For endless seconds, he felt the blue eyes look into his as though she could see down to the bottom of his shriveled soul. And no matter what he knew or what he believed, he could not look away, nor could he speak.

Then her lashes flickered, and her eyes closed.

And like a prisoner who has seen a glimpse of sunlight from the dungeon, Mitch felt forgotten yearning shudder through him. Averting his mind’s eye from the sight, he took her to her bed and escaped the room with all haste.

Behind the closed door of his own bedroom, Mitch drew in his first deep breath of the night.



Perrie awoke, blinking against the bars of buttery-yellow sunlight making the log walls glow golden. She stretched, then glanced over to see Davey’s cot empty. Listening for sounds to indicate that he and Mitch were inside, she heard nothing.

Mornings were already cold. Sweeping the quilt aside, she glanced down at the thick socks on her feet. By all rights, they should be able to stand by themselves, she’d had them on so long. She needed to get to the car to get more clothes but as she stood up, she quickly realized that she was far from ready to walk the two miles.

Making her way across the room, Perrie paused by the tall pine chest that flanked the doorway, running her hands across the surface of it, still covered with that same strip of once-bright Mexican cloth. Her mind’s eye returned to the past when she couldn’t see to the top of the chest, could only see the edges of the cloth’s fringe. Grandpa Cy had finally asked her one day what she was staring at so intently.

He’d laughed when she’d told him that she wondered what was up there. Picking her up, he let her look where she had imagined treasures. Instead, she’d found little. Change from his pocket. A photo of her mother as a girl. Perrie’s own school picture, front tooth missing. And a dark, grainy photo of Cy and his beloved Adele, the grandmother she’d never known.

They hadn’t seemed treasures to her then, but now she wished with all her heart to see them just once more.

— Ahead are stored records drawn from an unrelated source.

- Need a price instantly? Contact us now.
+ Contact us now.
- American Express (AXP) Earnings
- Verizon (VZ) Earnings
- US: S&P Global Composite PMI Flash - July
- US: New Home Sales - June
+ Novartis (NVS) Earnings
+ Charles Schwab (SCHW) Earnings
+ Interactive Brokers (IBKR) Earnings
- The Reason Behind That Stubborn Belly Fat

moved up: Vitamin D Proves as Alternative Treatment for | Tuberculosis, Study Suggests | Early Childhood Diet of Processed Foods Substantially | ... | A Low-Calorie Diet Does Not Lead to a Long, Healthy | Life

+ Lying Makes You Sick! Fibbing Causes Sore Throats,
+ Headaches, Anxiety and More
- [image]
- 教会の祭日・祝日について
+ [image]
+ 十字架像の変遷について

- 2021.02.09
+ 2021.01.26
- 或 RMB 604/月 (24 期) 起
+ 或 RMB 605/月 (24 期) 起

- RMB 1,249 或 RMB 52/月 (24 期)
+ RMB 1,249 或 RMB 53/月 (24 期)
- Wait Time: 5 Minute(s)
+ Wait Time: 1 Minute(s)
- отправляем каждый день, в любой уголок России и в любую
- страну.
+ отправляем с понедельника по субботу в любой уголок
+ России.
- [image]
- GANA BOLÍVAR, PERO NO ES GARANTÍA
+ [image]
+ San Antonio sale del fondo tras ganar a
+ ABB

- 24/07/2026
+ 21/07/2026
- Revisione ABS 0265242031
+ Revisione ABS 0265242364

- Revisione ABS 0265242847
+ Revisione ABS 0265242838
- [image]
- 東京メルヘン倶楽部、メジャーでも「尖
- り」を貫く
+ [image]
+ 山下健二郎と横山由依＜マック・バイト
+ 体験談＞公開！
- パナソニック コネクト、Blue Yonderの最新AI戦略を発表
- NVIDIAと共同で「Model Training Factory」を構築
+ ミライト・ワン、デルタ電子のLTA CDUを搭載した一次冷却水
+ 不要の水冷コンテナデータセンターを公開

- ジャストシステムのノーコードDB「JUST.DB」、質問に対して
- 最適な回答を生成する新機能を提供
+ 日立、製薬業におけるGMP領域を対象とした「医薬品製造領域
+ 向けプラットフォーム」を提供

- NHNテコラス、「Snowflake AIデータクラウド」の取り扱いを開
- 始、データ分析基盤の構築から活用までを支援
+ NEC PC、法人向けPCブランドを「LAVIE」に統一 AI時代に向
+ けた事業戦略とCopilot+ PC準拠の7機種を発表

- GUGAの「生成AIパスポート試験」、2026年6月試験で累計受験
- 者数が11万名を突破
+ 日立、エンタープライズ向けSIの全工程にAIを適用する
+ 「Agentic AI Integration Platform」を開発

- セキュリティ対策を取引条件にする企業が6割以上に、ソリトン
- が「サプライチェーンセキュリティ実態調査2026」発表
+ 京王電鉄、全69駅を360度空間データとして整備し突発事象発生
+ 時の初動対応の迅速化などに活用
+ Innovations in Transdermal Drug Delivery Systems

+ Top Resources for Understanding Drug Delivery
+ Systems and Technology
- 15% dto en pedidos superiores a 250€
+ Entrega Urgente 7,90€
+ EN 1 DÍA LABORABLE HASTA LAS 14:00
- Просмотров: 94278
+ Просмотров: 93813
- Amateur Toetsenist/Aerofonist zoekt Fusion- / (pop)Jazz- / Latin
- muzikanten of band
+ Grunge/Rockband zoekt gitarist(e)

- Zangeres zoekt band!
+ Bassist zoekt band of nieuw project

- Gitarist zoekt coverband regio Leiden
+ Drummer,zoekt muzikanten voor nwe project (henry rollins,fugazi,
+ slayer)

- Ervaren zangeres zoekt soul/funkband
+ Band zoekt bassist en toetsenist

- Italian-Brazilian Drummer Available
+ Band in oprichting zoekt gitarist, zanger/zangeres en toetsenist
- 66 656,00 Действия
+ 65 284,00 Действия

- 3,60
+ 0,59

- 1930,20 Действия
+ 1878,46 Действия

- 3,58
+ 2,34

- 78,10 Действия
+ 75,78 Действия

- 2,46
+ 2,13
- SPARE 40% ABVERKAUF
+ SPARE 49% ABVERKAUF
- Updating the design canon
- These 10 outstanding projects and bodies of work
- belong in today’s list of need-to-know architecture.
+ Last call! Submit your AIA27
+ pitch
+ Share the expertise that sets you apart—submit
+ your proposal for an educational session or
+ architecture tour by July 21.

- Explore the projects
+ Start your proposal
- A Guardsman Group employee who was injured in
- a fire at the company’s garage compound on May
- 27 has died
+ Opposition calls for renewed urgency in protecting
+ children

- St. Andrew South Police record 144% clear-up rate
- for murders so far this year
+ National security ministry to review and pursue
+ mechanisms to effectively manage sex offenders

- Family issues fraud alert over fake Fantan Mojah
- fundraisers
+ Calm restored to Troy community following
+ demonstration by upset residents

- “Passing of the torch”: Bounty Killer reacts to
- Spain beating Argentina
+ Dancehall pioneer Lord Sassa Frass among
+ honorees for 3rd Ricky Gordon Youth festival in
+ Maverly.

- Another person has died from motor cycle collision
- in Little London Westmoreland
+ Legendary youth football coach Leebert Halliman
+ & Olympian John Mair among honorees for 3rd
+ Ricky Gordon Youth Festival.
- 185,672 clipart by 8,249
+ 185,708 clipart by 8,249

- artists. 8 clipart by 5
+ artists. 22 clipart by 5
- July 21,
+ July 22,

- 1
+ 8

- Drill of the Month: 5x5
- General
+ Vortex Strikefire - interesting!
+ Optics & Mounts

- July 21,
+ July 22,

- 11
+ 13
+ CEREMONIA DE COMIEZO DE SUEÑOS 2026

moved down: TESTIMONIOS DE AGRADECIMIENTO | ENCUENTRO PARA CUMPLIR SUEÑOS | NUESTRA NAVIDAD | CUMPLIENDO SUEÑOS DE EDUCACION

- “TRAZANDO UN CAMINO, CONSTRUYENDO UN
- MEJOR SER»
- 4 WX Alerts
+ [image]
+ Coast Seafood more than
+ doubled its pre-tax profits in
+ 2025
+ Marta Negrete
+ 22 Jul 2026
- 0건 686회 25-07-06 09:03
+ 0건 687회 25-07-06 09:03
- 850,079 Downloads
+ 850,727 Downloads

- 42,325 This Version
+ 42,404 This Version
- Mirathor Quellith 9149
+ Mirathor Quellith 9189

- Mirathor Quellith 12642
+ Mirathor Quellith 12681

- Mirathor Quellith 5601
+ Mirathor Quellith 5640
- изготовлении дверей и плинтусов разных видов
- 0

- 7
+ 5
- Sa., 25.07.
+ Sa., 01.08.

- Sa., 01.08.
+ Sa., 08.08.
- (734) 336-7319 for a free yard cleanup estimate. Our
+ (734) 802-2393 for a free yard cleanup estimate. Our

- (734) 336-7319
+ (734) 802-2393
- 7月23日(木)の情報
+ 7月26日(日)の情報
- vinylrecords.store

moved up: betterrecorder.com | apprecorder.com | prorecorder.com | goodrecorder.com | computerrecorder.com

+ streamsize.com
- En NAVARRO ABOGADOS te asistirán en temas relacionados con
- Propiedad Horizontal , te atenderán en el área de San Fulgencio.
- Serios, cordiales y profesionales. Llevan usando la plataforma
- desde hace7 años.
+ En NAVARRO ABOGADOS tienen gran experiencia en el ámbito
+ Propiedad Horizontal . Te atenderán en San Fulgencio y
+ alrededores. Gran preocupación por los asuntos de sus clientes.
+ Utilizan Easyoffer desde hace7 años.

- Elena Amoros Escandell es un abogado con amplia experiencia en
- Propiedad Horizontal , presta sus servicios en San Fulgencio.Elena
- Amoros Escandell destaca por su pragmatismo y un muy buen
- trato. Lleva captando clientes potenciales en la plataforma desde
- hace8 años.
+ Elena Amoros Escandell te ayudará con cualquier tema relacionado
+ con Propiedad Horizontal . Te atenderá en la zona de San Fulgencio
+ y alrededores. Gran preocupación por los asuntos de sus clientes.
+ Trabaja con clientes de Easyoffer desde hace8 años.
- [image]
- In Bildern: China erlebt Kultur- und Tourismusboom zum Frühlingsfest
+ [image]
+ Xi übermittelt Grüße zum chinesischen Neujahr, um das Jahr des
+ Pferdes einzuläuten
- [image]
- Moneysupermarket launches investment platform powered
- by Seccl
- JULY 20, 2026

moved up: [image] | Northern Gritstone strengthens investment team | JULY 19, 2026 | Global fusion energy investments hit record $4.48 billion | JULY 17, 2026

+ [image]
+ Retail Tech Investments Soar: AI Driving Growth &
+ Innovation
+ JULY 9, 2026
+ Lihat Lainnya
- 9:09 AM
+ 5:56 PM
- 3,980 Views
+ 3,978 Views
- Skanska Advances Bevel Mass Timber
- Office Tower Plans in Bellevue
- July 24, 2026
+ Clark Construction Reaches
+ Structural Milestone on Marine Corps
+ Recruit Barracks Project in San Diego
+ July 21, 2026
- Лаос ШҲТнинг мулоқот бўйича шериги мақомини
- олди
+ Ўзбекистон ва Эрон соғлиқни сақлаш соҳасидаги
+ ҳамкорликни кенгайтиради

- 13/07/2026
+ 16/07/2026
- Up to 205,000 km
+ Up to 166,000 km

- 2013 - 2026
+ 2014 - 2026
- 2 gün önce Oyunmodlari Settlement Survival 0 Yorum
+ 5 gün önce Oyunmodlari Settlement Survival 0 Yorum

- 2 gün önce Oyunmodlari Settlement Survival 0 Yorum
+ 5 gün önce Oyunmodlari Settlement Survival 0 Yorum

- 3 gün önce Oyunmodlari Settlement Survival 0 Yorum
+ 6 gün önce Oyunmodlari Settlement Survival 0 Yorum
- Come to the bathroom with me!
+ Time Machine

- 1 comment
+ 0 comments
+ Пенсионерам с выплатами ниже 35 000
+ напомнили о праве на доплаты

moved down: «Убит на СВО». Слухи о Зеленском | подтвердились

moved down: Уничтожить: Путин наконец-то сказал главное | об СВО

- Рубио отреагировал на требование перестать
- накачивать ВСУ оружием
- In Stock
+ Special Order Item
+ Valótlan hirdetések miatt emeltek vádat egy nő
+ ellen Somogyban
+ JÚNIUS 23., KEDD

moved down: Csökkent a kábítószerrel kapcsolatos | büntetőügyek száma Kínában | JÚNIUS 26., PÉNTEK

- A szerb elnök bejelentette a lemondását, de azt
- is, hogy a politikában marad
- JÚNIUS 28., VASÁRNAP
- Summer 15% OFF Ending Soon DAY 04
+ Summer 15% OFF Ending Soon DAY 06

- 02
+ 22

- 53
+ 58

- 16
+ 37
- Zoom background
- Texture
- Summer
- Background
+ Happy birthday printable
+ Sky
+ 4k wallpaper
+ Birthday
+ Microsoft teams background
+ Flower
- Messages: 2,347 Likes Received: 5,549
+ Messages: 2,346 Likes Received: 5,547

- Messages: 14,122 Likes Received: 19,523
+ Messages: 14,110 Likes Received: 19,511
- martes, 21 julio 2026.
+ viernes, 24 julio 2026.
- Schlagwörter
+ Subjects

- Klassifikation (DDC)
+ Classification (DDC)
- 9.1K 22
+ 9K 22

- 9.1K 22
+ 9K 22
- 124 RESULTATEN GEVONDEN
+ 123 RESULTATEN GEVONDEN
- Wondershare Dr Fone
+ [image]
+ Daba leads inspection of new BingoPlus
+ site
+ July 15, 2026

Maybe Mitch… She shook her head. Would he have kept them? Likely not.

Perrie swept her fingers over the carved square wooden pulls of the top drawer, wondering if the chest contained her grandfather’s things, or Mitch’s. Had he given up this room to them or made the second bedroom his own? Her fingers hovered over the pull.

No. It wasn’t right. She was a guest here, nothing more. Maybe she’d come here expecting to be family, but that was not the reality she’d found. Sliding her fingers across the rough wood, she turned away and headed for the living room.

Sunlight flooded through the small window over the sink in the kitchen area to her left. Straight ahead, the window beside the front door was shadowed by the porch, but more sunlight brightened the living area from the window off to her right. In the fireplace, flames crackled.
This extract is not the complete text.